Posto isto, o comité científico belga não aconselha que animais de pessoas infectadas com covid-19 sejam colocados em quarentena, mesmo que o humano seja hospitalizado, sugerindo que um membro da família ou amigo se responsabilize pelo mesmo durante esse período, preferencialmente sem o deslocar. Considera ainda não haver indicações especiais para pessoas saudáveis com animais, para além do bom hábito de lavar as mãos. No caso dos cães, é sim recomendável diminuir as caminhadas e manter a distância dos outros cães e detentores, o que para quem está habituado a passeios, sobretudo de cães pouco socializados, poderá ser por si só um desafio.

Gostaria apenas de acrescentar que em todo o mundo foram identificados até à data três animais portadores de fragmentos virais. Este número ridiculamente pequeno é a excepção e não a regra, uma vez que um dos principais laboratórios veterinários (IDDEX) testou até agora centenas de cães e gatos e não obteve até agora um único caso positivo. Ambos os cães permaneceram assintomáticos. A gata belga seria a primeira a desenvolver sintomas, ainda que esteja a recuperar bem (juntamente com a dona).

Neste momento, o risco de transmissão entre humanos e animais domésticos é considerado negligenciável, mas este será sempre um foco da comunidade médico-veterinária, que não descuidará a correcta identificação de casos e alteração de directrizes caso seja necessário.

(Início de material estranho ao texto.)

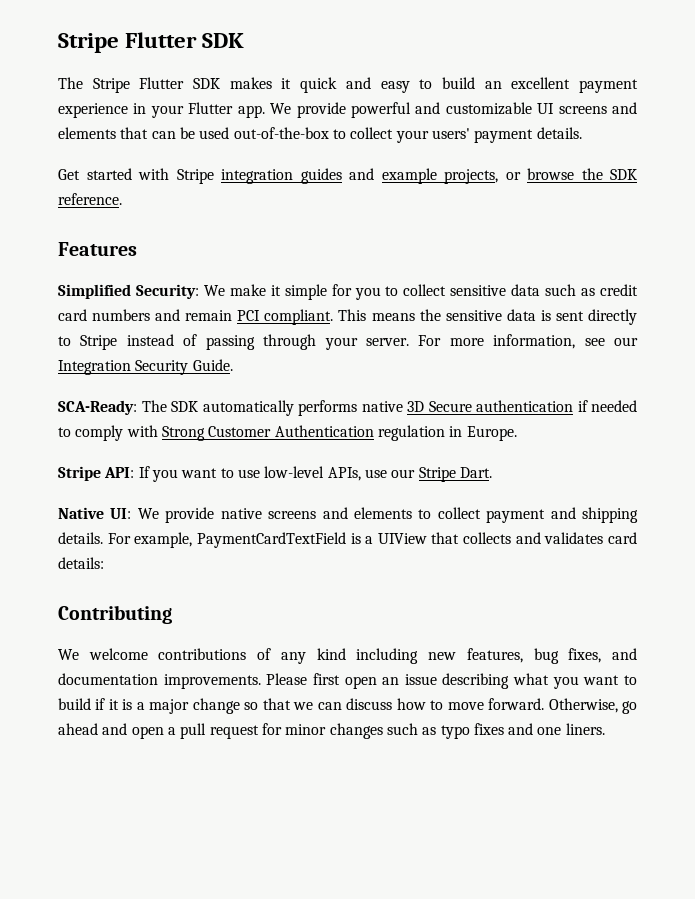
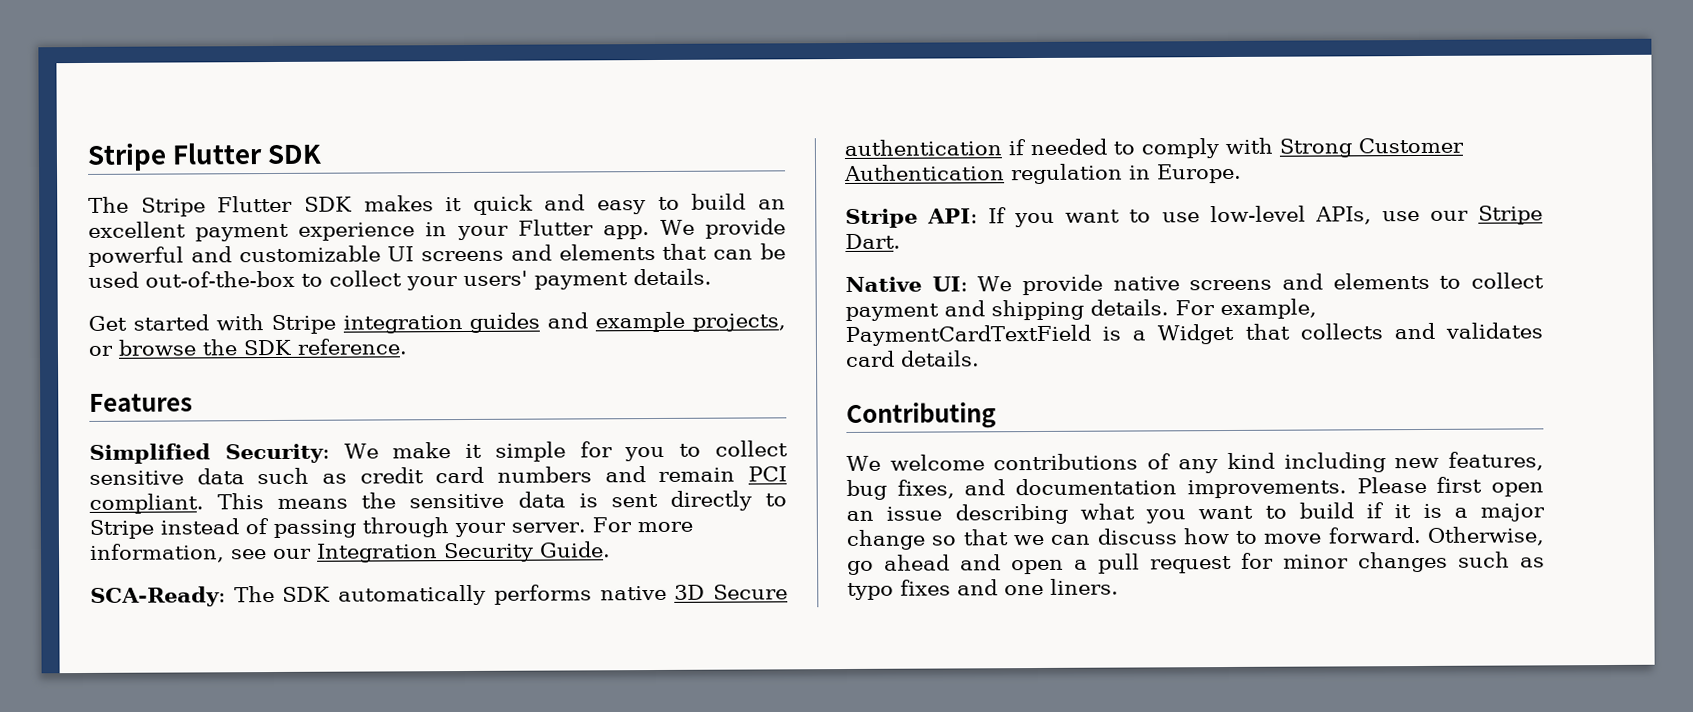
[377,533,427,544] UIView -> [1157,323,1235,345] Widget
[58,557,104,569] details: -> [900,350,980,367] details.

Resta-me deixar-vos a tradução das declarações de quem perceberá muito mais do assunto do que eu (Hans Nauwynck, professor de Medicina Veterinária na Universidade de Ghent, especialista em Virologia), que não ecoaram por terras lusas: “Eu acho que devíamos ser muito cuidadosos aqui. Poderá ter havido contaminação das amostras. Antes de partilhar estas notícias ao mundo, eu teria feito testes adicionais. Se ouvirem isto agora, eu não quereria ser gato! Não tenho críticas a fazer aos meus colegas de Liège. O diagnóstico foi feito, não tenho dúvidas do resultado, mas é um teste PCR (Polymerase Chain Reaction), um meio de diagnóstico de material genético. Só me pergunto como interpretar tudo isto? O teste é positivo para coronavírus, completamente de acordo, mas como é que o teste foi feito? Como é que a amostra foi colhida? O resultado é fiável? Posso estar a exagerar, mas se calhar o material genético da dona acabou na amostra e esta foi contaminada. Para ter a certeza absoluta, deveriam ter sido feitos testes adicionais e a divulgação dos presentes resultados deixada para mais tarde. Lamento imenso que não se tenha investigado mais. Sinto que com estas notícias as pessoas fiquem assustadas e que os animais acabem vítimas disto, e isto não está certo. Um cientista devia poder providenciar informações claras e completas e acho que isto não aconteceu, tendo a primeira melhor história sido enviada ao mundo.”

Partilho da mesma opinião e lamento, na mesma medida, que notícias falaciosas possam contribuir para criar mais (e inocentes!) vítimas. Convido a quem perceber francês e não saiba o que fazer com o tempo de quarentena a ler o documento oficial belga, que reforça ainda não ser assim tão surpreendente encontrar fragmentos virais no vómito e fezes de gatos, tendo em conta os seus característicos hábitos de higiene pessoal. Agora, façam-nos a todos um favor e continuem a ser pessoas cívicas e responsáveis e fiquem com os cães, os gatos e as tartarugas em casa. E sejam também críticos no que lerem. Afinal, temos todos tempo!